As I furiously separated Earl Gray from Peppermint and Chai I heard that faint whisper. Thankfully grace broke through and pointed me straight to the cure I so desperately needed. It’s something we all need.
Can you delight in me here?
In the undone, in the tensions and fights, can you stop everything and rejoice in God your Savior?
My friends, this is where it’s hard. This is where I want to wallow in pity, cry on a shoulder, run away. This is where I frantically clean everything in sight, trading God’s way for mine and robbing myself of his joy in the process.
But this is exactly where I am. I am a flawed human who strives to live out God’s best and so often exchanges it for something less than. I always forget that if the Lord gives the day, as chaotic as it may feel, then I must trust that he plans grace for me. Even when I can’t see it. Delight is there-God is waiting. With extended arms and outstretched grace, inviting me to enjoy him. Even when it’s hard.
Delight should be my first line of defense. When things are falling apart I must run to God first. Delighting in God doesn’t have to be as hard as I’m making it out to be. I complicate things and screw them up with my over thinking and poor substitutions when all God is asking me to do is put my face towards him and soak up the joy his presence gives.

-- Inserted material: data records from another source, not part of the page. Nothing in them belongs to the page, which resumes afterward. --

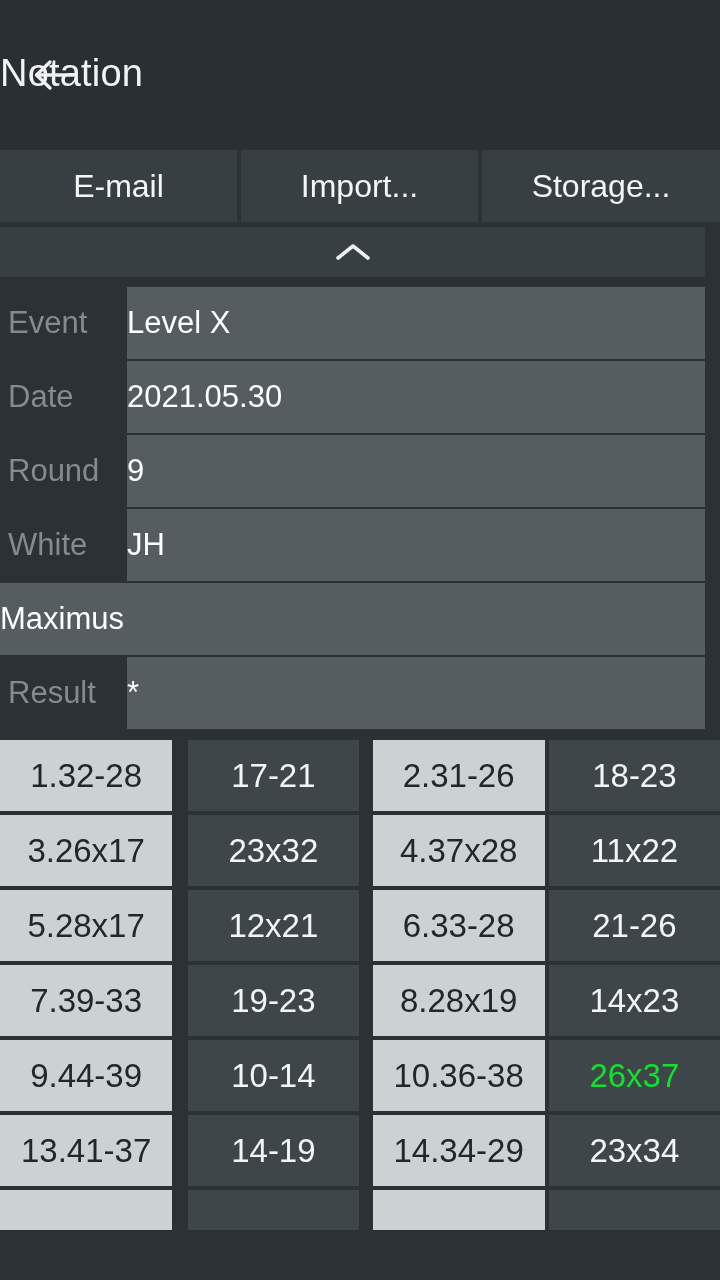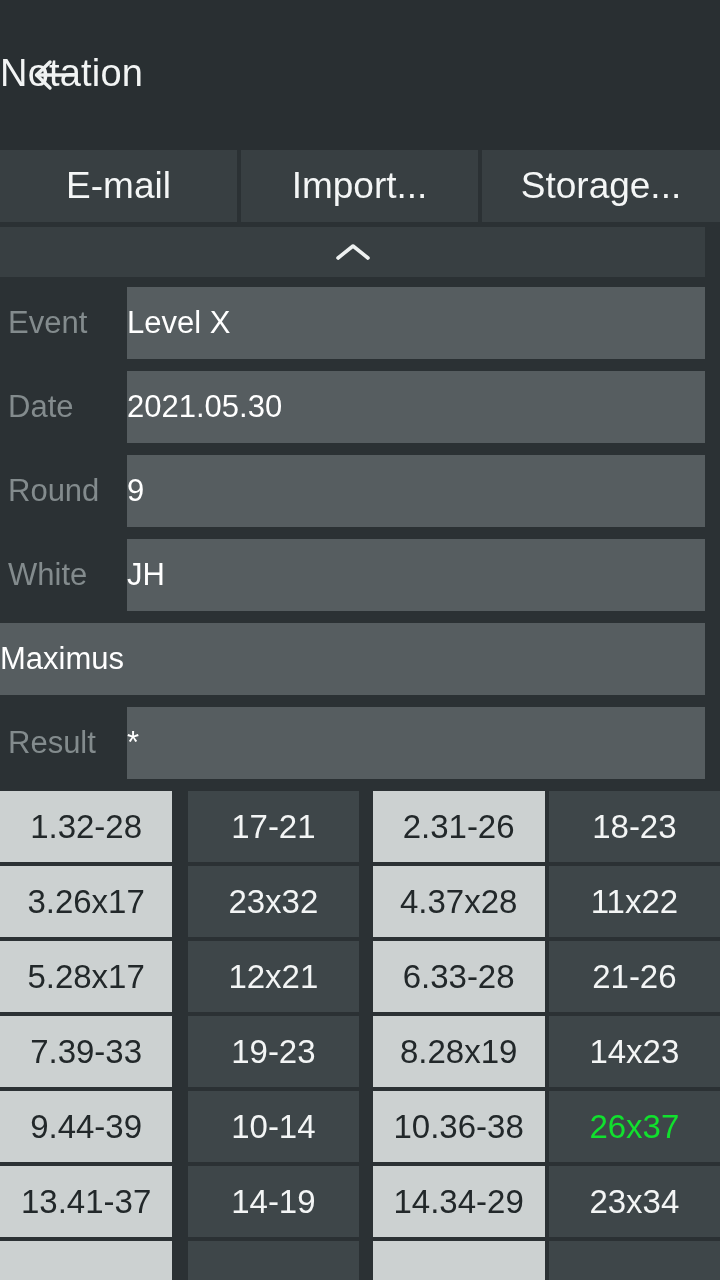--- a/index.html
+++ b/index.html
@@ -37,21 +37,21 @@
   
   .tabrow{
     display:flex;
     gap:4px;
     height:72px;
     padding:0 0 0 0;
   }
   .tab-btn{
     background:#383f42;
     color:#f4f6f6;
-    font-size:37px;
+    font-size:32px;
     display:flex; align-items:center; justify-content:center;
     cursor:pointer;
     border:none;
     font-family:inherit;
   }
   .tab-btn.t1{ width:237px; }
   .tab-btn.t2{ width:237px; }
   .tab-btn.t3{ width:238px; }
 
   
@@ -66,21 +66,21 @@
   .collapse-bar svg{ display:block; }
 
   
   .fields{
     margin-top:10px;
   }
   .field-row{
     display:flex;
     align-items:stretch;
     height:72px;
-    margin-bottom:12px;
+    margin-bottom:2px;
   }
   .field-label{
     width:127px;
     color:#838b8d;
     font-size:31px;
     display:flex; align-items:center;
     padding-left:8px;
   }
   .field-value{
     flex:1;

You fill me with joy in your presence, with eternal pleasures at your right hand. Psalm 16:11
Accessing God’s joy isn’t complicated, but it is hard. It takes turning to him first, and that means turning away from doing this thing my way. So often I choose my way first. I clean instead of pray, I worry when I should be praising, and those are poor substitutes for the lasting joy that God wants to give me.
Learning to delight in God first gives me a place for my frustrations. Turning my face to him first gives me the right perspective on things. That has become my new quest: Delight first.
“Will you choose to delight in me? I want you to delight yourself in me, and in me alone.”
And so I have been on a quest to find delight in God. Along the way I’ve realized that it is often my choice to make, despite circumstances and regardless of emotions I can choose to delight in the Lord. Or I can walk the other way. I am unpacking what this means to me in the middle of a busy and hectic life where distractions abound. I imagine that it’s a life just like yours, where children are needy, husbands want our time, bills need our money, and floors need our mops. It seems like an insurmountable task to delight in God even though life is spinning around us. But that is precisely what God has command his children to do. To delight in him in the midst of the even thoughs. I am excited to unpack this here weekly for you, for me…for all of us on the journey.